Serendipitously, a Palo Alto, California, medicinal chemist, Barry Hart, offered to synthesize a small-molecule drug that blocks the TGF-β receptor in astrocytes only, and that could traverse the blood-brain barrier. When they gave the drug, called IPW, to mice in doses that lowered the receptor activity level to that found in young mice, the brains of the aged mice looked younger, too. They showed young brain-like gene expression, reduced inflammation and improved rhythms—that is, reduced paroxysmal slow wave events—as well as reduced seizure susceptibility. They also navigated a maze or learned a spatial task like a young mouse.

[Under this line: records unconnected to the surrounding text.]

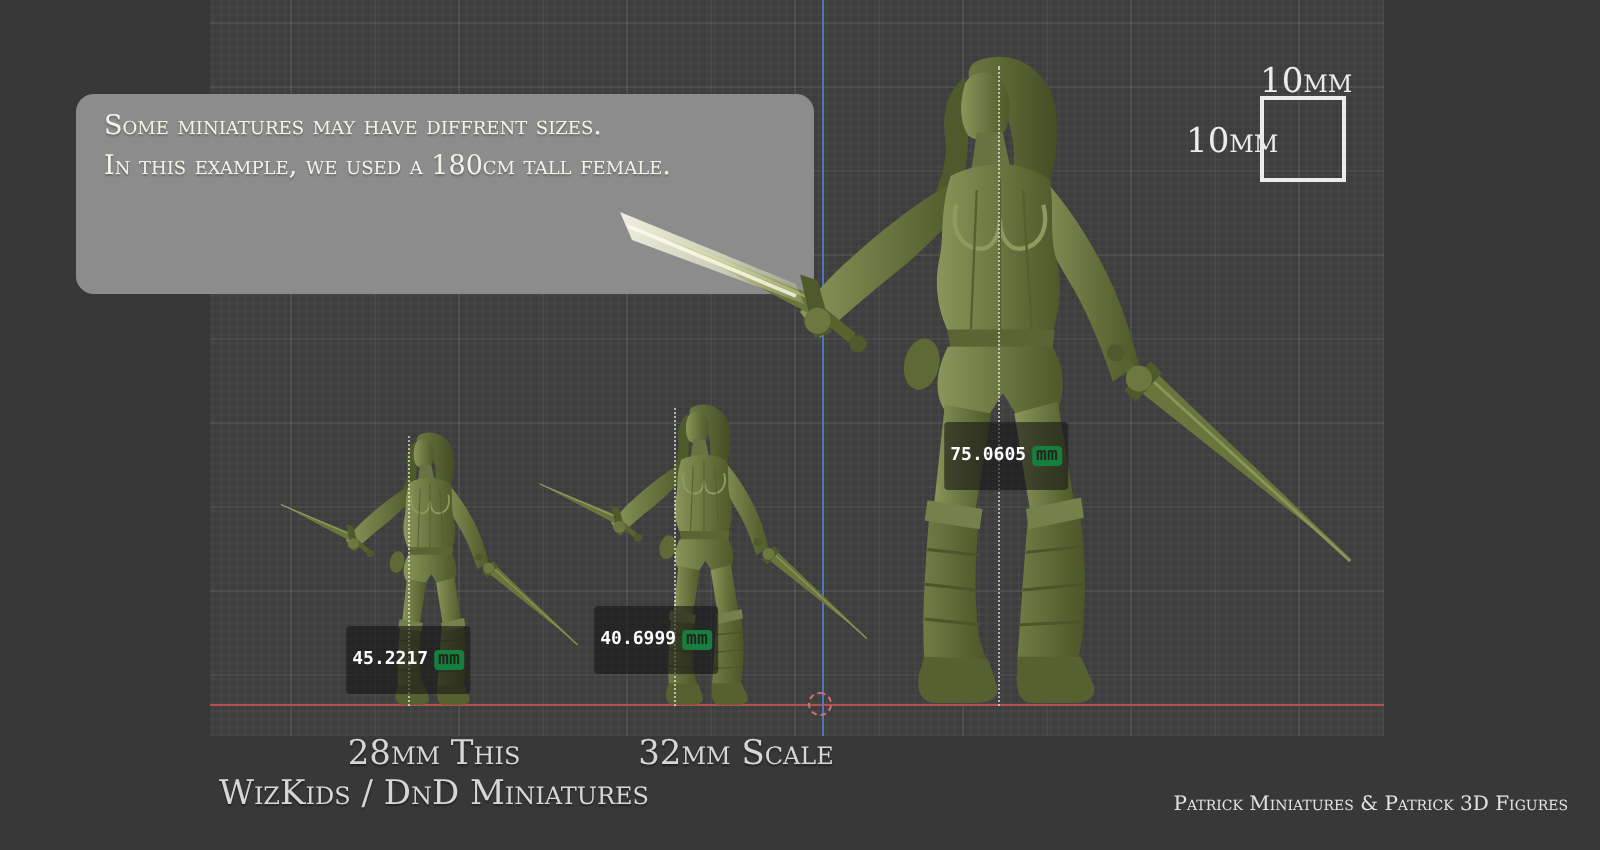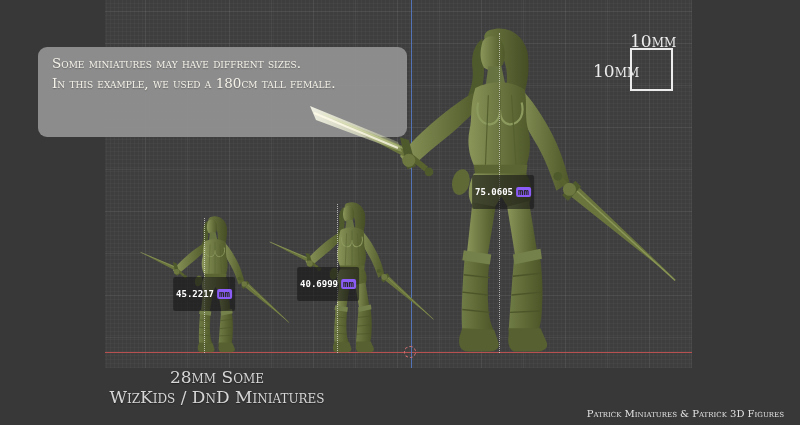--- a/index.html
+++ b/index.html
@@ -18,7 +18,7 @@
   .origin{position:absolute;left:404px;top:346px;width:12px;height:12px;border:1px dashed #d07070;
           border-radius:50%;box-sizing:border-box;}
   
-  .infobox{position:absolute;left:38px;top:47px;width:369px;height:90px;box-sizing:border-box;
+  .infobox{position:absolute;left:38px;top:47px;width:369px;height:100px;box-sizing:border-box;
     background:rgba(146,146,146,0.93);border-radius:9px;padding:7px 13px 6px 14px;
     color:#f5f2e9;font-size:13.5px;line-height:19.5px;font-variant:small-caps;
     text-shadow:0 1px 1px rgba(0,0,0,0.25);}

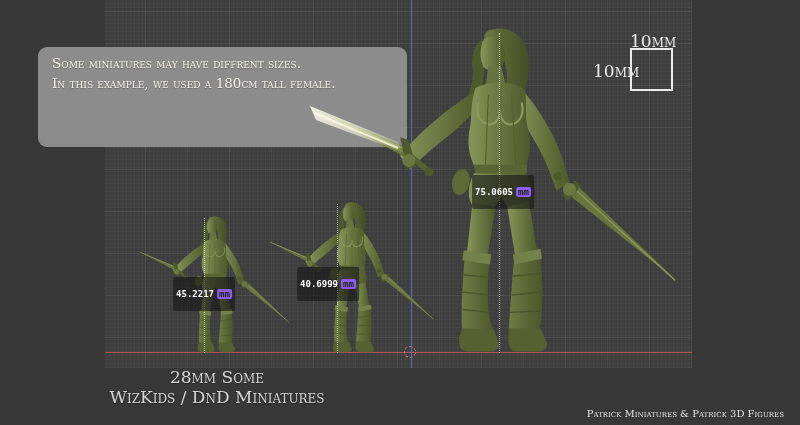--- a/index.html
+++ b/index.html
@@ -26,7 +26,7 @@
   .mline{position:absolute;width:0;border-left:1px dotted rgba(255,255,255,0.6);}
   .mlabel{position:absolute;transform:translate(-50%,-50%);display:flex;align-items:center;gap:3px;
     background:rgba(22,22,22,0.6);border-radius:2px;padding:12px 3px;
-    font-family:"DejaVu Sans Mono",monospace;font-size:9px;font-weight:bold;color:#fdfdfd;white-space:nowrap;}
+    font-family:"DejaVu Sans Mono",monospace;font-size:9px;font-weight:bold;color:#fdfdfd;white-space:nowrap;margin-top:36px;}
   .mlabel .unit{background:#8b5cf6;color:#23261c;border-radius:2px;padding:0 2px;font-weight:bold;}
   
   .refsq{position:absolute;left:630px;top:48px;width:43px;height:43px;border:2px solid #ececec;box-sizing:border-box;}

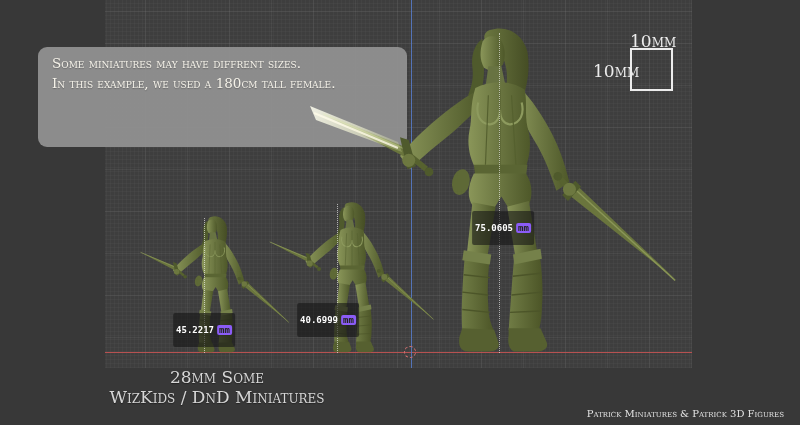--- a/index.html
+++ b/index.html
@@ -27,7 +27,7 @@
   .mlabel{position:absolute;transform:translate(-50%,-50%);display:flex;align-items:center;gap:3px;
     background:rgba(22,22,22,0.6);border-radius:2px;padding:12px 3px;
     font-family:"DejaVu Sans Mono",monospace;font-size:9px;font-weight:bold;color:#fdfdfd;white-space:nowrap;margin-top:36px;}
-  .mlabel .unit{background:#8b5cf6;color:#23261c;border-radius:2px;padding:0 2px;font-weight:bold;}
+  .mlabel .unit{background:#15803d;color:#23261c;border-radius:2px;padding:0 2px;font-weight:bold;}
   
   .refsq{position:absolute;left:630px;top:48px;width:43px;height:43px;border:2px solid #ececec;box-sizing:border-box;}
   .reflabel{position:absolute;color:#ececec;font-size:17px;font-variant:small-caps;}

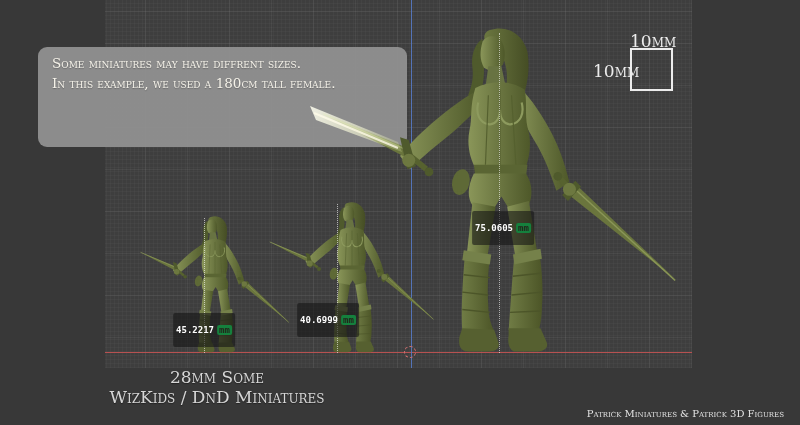--- a/index.html
+++ b/index.html
@@ -153,7 +153,7 @@
   <div class="reflabel top">10mm</div>
   <div class="reflabel side">10mm</div>
 
-  <div class="slabel" style="left:217px;top:367px">28mm Some</div>
+  <div class="slabel" style="left:217px;top:367px">28mm This</div>
   <div class="slabel" style="left:217px;top:387px">WizKids / DnD Miniatures</div>
 
   <div class="credit">Patrick Miniatures &amp; Patrick 3D Figures</div>

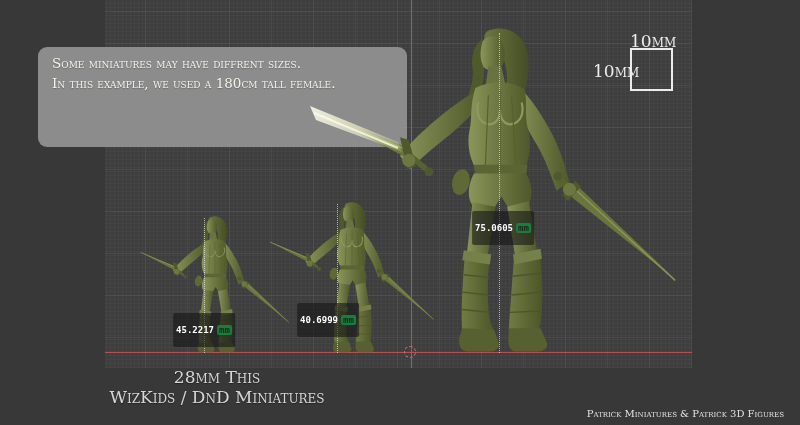--- a/index.html
+++ b/index.html
@@ -155,6 +155,7 @@
 
   <div class="slabel" style="left:217px;top:367px">28mm This</div>
   <div class="slabel" style="left:217px;top:387px">WizKids / DnD Miniatures</div>
+  <div class="slabel" style="left:368px;top:367px">32mm Scale</div>
 
   <div class="credit">Patrick Miniatures &amp; Patrick 3D Figures</div>
 

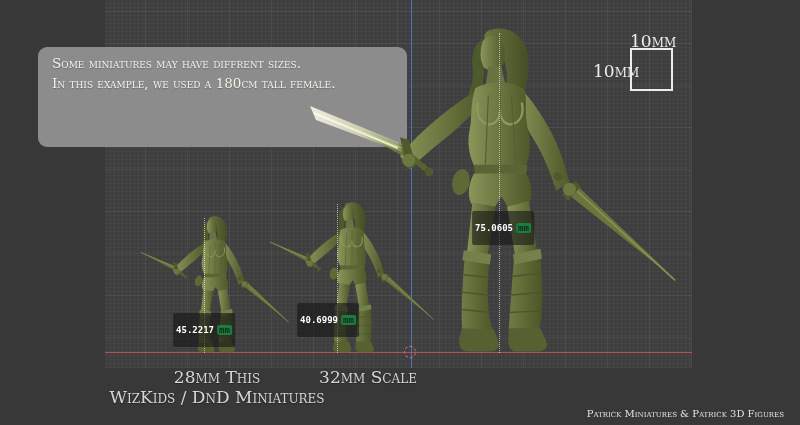--- a/index.html
+++ b/index.html
@@ -36,7 +36,7 @@
   
   .slabel{position:absolute;transform:translateX(-50%);color:#d6d6d6;font-size:17px;
     font-variant:small-caps;white-space:nowrap;text-shadow:0 1px 1px rgba(0,0,0,0.4);}
-  .credit{position:absolute;right:16px;bottom:6px;color:#e2e2e2;font-size:10px;
+  .credit{position:absolute;right:16px;bottom:17px;color:#e2e2e2;font-size:10px;
     font-variant:small-caps;white-space:nowrap;margin-left:37px;}
   .scene{position:absolute;left:0;top:0;}
 </style>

In analyzing brain tissue from humans, Kaufer found evidence of albumin in aged brains and increased neuroinflammation and TGF-β production with age. Friedman developed a special type of MRI imaging—dynamic contrast-enhanced (DCE) imaging—to detect leakage in the blood-brain barrier and found more leakage in people with greater cognitive dysfunction.
Altogether, the evidence points to a dysfunction in the brain’s blood filtration system as one of the earliest triggers of neurological aging, Kaufer says.
Kaufer, Friedman, and Hart have started a company to develop a drug to heal the blood-brain barrier for clinical treatment and hope that the drug will help reduce brain inflammation—and, thus, permanent damage—after stroke, concussion, or traumatic brain injury, and eventually help older adults with dementia or Alzheimer’s disease who have demonstrated leakage of the blood-brain barrier.
“We got to this through this back door; we started with questions about plasticity having to do with the blood-brain barrier, traumatic brain injury, and how epilepsy develops,” Kaufer says. “But after we’d learned a lot about the mechanisms, we started thinking that maybe in aging it is the same story. This is new biology, a completely new angle on why neurological function deteriorates as the brain ages.”
Support for the work came from the National Institutes of Health, European Union’s Seventh Framework Program, the Israel Science Foundation, and the United States-Israel Binational Science Foundation.